In das Eßzimmer geführt ging Vanborough direct auf einen Fleck auf dem Teppich zu, in der Nähe der in den Garten führenden Glasthür, der Eingangssthür ungefähr gegenüber. Auf diesem Fleck blieb er, das Haupt auf die Brust gesenkt, schweigend und nachdenklich stehen. Tsar das vielleicht die Stelle, auf der er sie an jenem Tage, wo er das Zimmer auf immer verließ, zum letzten Male gesehen hatte? Ja, sie war es. Nachdem er so eine Zeitlang in Gedanken versunken dagestanden hatte, schien er wieder zur Besinnung zu kommen, sah aber noch immer träumerisch und abwesend aus. Er äußerte, es sei ein hübscher Landsitz, dankte dem Besitzer, blickte noch einmal um sich, bevor sich die Thür hinter ihm schloß und ging dann wieder seines Weges. An derselben Stelle, wo er seinen Wagen verlassen hatte, bestieg er ihn wieder. Er fuhr bei dem neuen Lord Holchester vor, gab seine Karte ab und kehrte dann nach Hause zurück. Hier erinnerte ihn sein Secretär daran, daß er in zehn Minuten Jemanden zu empfangen habe.
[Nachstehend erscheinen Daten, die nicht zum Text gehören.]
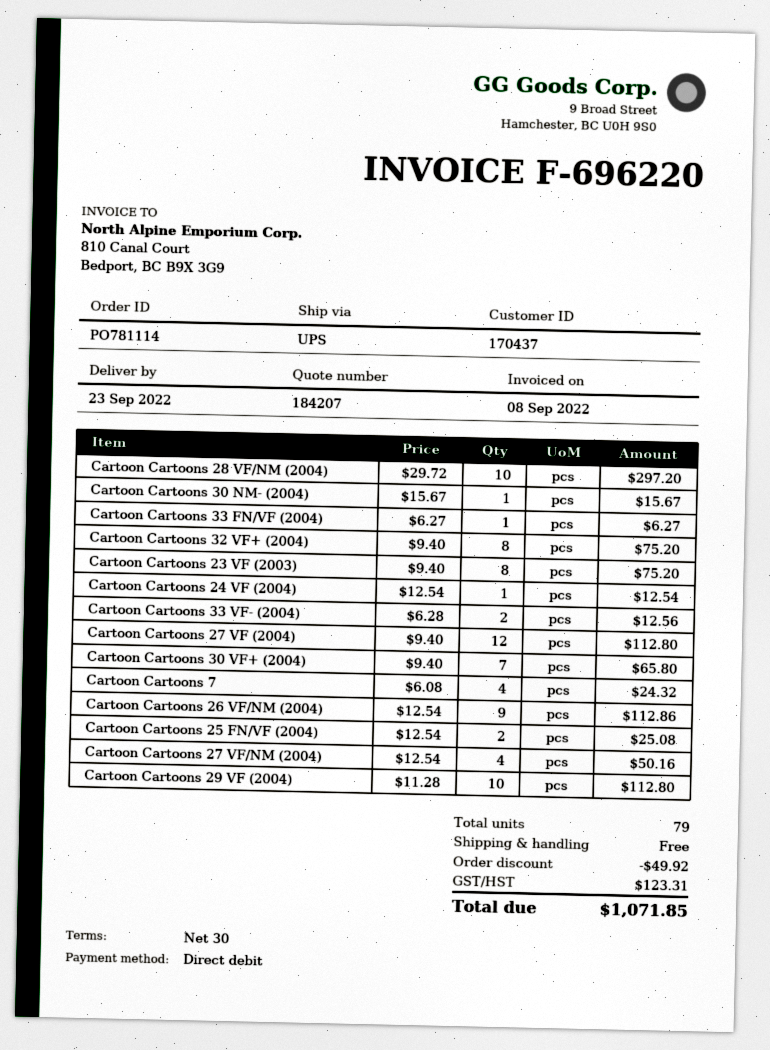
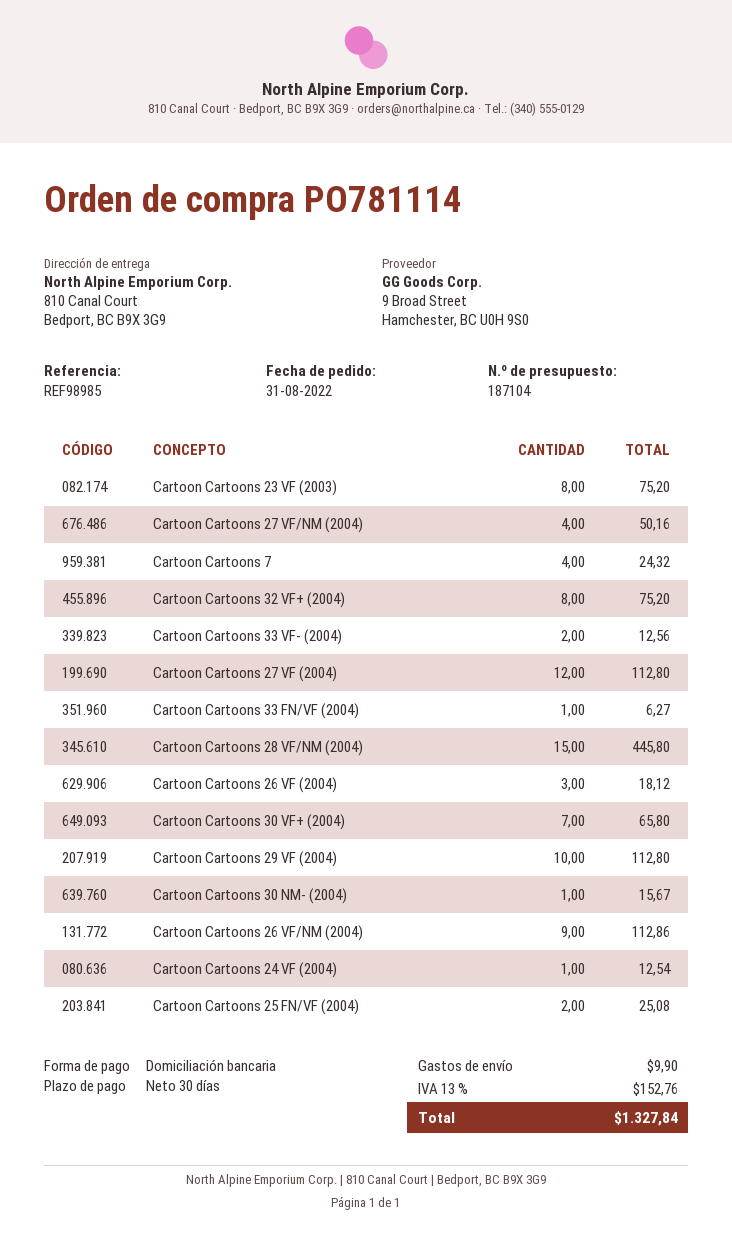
quote number: 184207 -> 187104
Cartoon Cartoons 28 VF/NM (2004): 10 for 297.20 -> 15 for 445.80
Cartoon Cartoons 26 VF (2004): none -> 3 for 18.12
discount: 49.92 -> none
shipping: 0.00 -> 9.90
tax: 123.31 -> 152.76
total: 1071.85 -> 1327.84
Er dankte dem Secretair in demselben träumerisch abwesenden Tone, in welchem er dem Besitzer der Villa gedankt hatte und ging in sein Ankleidezimmer. Die Person, die er zu sich beschieden hatte, kam, und der Secretair schickte den Kammerdiener hinauf, bei dem Herrn anzuklopfen. Es erfolgte keine Antwort. Als man mit einem Schlüssel zu öffnen versuchte, fand sich, daß das Zimmer von innen verschlossen sei. Man erbrach endlich die Thür und fand Vanborough auf dem Sopha liegen. Man trat näher heran und fand, daß er sich selbst das Leben genommen hatte.